AI Security

vLLM CVE-2025-66448: Auto-Map RCE via Model Configs

A critical RCE in vLLM allows malicious model configs to bypass trust_remote_code=False. We analyze the bug, the patch, and what every vLLM operator should do.

CVE-2025-66448 is the second high-severity remote code execution vulnerability to land in vLLM in 2025, following CVE-2025-62164 disclosed earlier in the year. CVE-2025-66448 specifically targets the way vLLM processes the auto_map field in Hugging Face model configurations: the framework would fetch and execute Python code from a remote repository even when the operator had set trust_remote_code=False, which was the documented safety boundary.
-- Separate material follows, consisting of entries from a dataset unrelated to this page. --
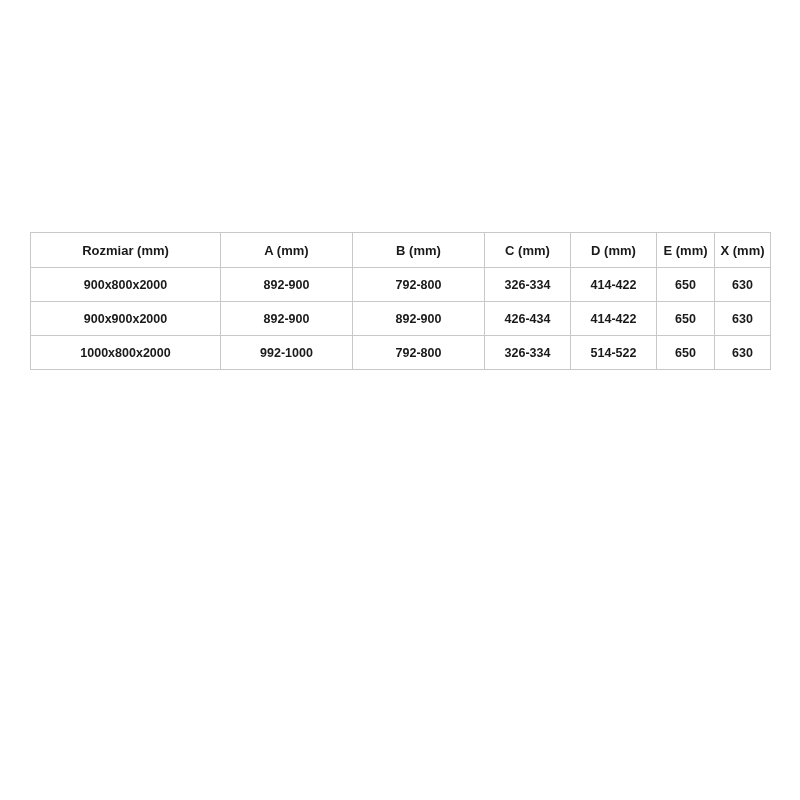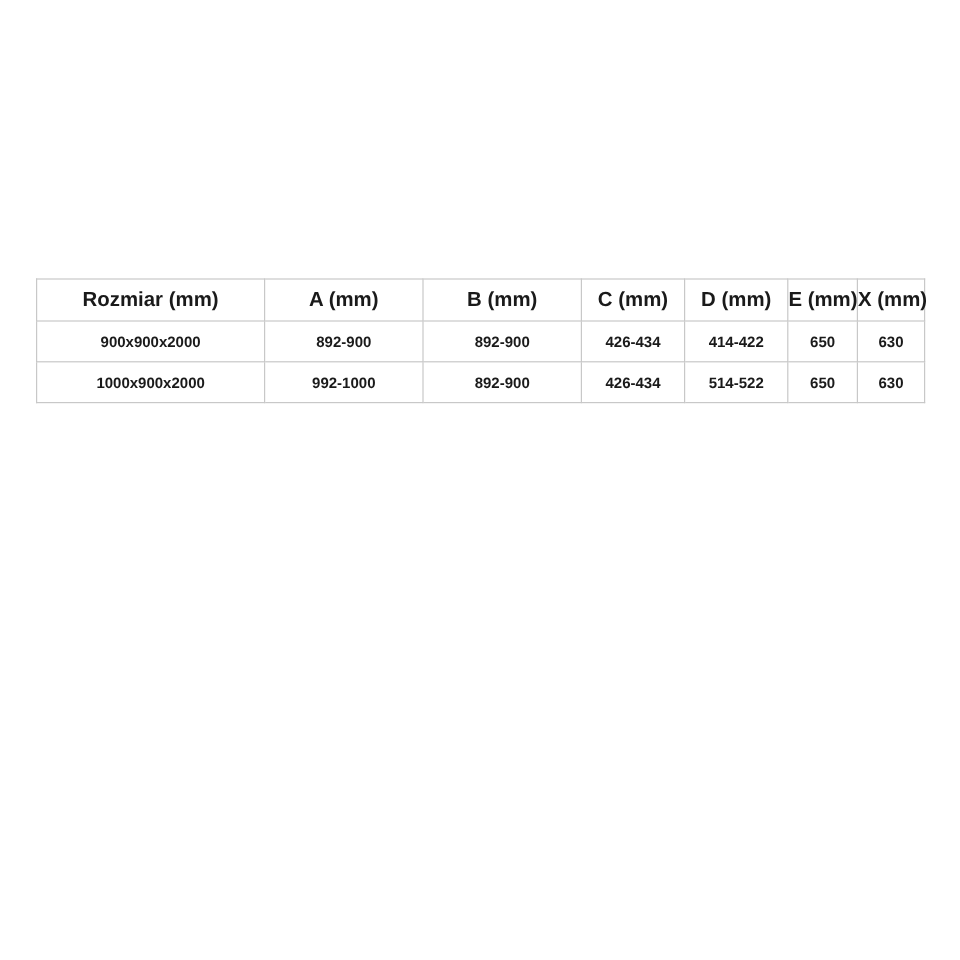--- a/index.html
+++ b/index.html
@@ -36,21 +36,21 @@
     vertical-align: middle;
     font-size: 12.5px;
     font-weight: bold;
     color: #1a1a1a;
     padding: 0;
     height: 33px;
     white-space: nowrap;
   }
   table.dims thead th {
     height: 34px;
-    font-size: 17px;
+    font-size: 13px;
   }
   
   col.c0 { width: 190px; }
   col.c1 { width: 132px; }
   col.c2 { width: 132px; }
   col.c3 { width: 86px; }
   col.c4 { width: 86px; }
   col.c5 { width: 58px; }
   col.c6 { width: 56px; }
 </style>
@@ -75,33 +75,42 @@
           <th>A (mm)</th>
           <th>B (mm)</th>
           <th>C (mm)</th>
           <th>D (mm)</th>
           <th>E (mm)</th>
           <th>X (mm)</th>
         </tr>
       </thead>
       <tbody>
         <tr>
+          <td>900x800x2000</td>
+          <td>892-900</td>
+          <td>792-800</td>
+          <td>326-334</td>
+          <td>414-422</td>
+          <td>650</td>
+          <td>630</td>
+        </tr>
+        <tr>
           <td>900x900x2000</td>
           <td>892-900</td>
           <td>892-900</td>
           <td>426-434</td>
           <td>414-422</td>
           <td>650</td>
           <td>630</td>
         </tr>
         <tr>
-          <td>1000x900x2000</td>
+          <td>1000x800x2000</td>
           <td>992-1000</td>
-          <td>892-900</td>
-          <td>426-434</td>
+          <td>792-800</td>
+          <td>326-334</td>
           <td>514-522</td>
           <td>650</td>
           <td>630</td>
         </tr>
       </tbody>
     </table>
   </div>
 </div>
 
 </body></html>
The vulnerability was patched in vLLM 0.11.1 via pull request #27204. This post analyzes the bug, the exploitation pattern, and the defender response for any organization running vLLM in production.

What is the auto_map field and why does it matter?

When you load a Hugging Face model in vLLM (or Transformers), the framework reads config.json from the model repository to learn architecture, tokenizer, and processing details. The auto_map field is an optional configuration block that maps Auto classes (AutoModel, AutoTokenizer, AutoConfig) to specific implementations — including implementations defined in Python files within the model repository itself. The intended use case is legitimate: a model with novel architecture (say, a Mamba-style state-space model when SSMs were new) needs to ship its own modeling code because Transformers does not yet support it. The Hugging Face safety contract was that this code path required trust_remote_code=True. CVE-2025-66448 is the discovery that vLLM's handling broke that contract.

How does the exploit actually work?

The attacker hosts a model repository containing a crafted config.json with an auto_map block referencing a Python file. The Python file contains arbitrary code in its module-level scope or in the __init__ of an exposed class. When vLLM loads the model, the auto-mapping logic resolves the reference and triggers Python's import machinery — which executes the module-level code regardless of the trust_remote_code flag, because vLLM's pre-flight check did not propagate the flag deep enough into the loader. The result: simply pointing vLLM at the attacker-controlled model identifier is enough to execute attacker code in the inference process, with the privileges of whoever runs vLLM (typically a service account with GPU access and network egress).

Who is vulnerable?

Any vLLM deployment running a version before 0.11.1 that loads models specified at runtime by user input, by API parameter, or by an automated workflow pulling from public registries. The most exposed configurations are: hosted inference platforms that let customers specify a model identifier, self-hosted Ollama-style deployments where developers experiment with new Hugging Face models, and CI pipelines that automatically test new model releases. Deployments that exclusively load a hardcoded model from local disk are not directly exploitable via this vector — but they are still vulnerable if a developer fetches a new model into the local cache from an untrusted source.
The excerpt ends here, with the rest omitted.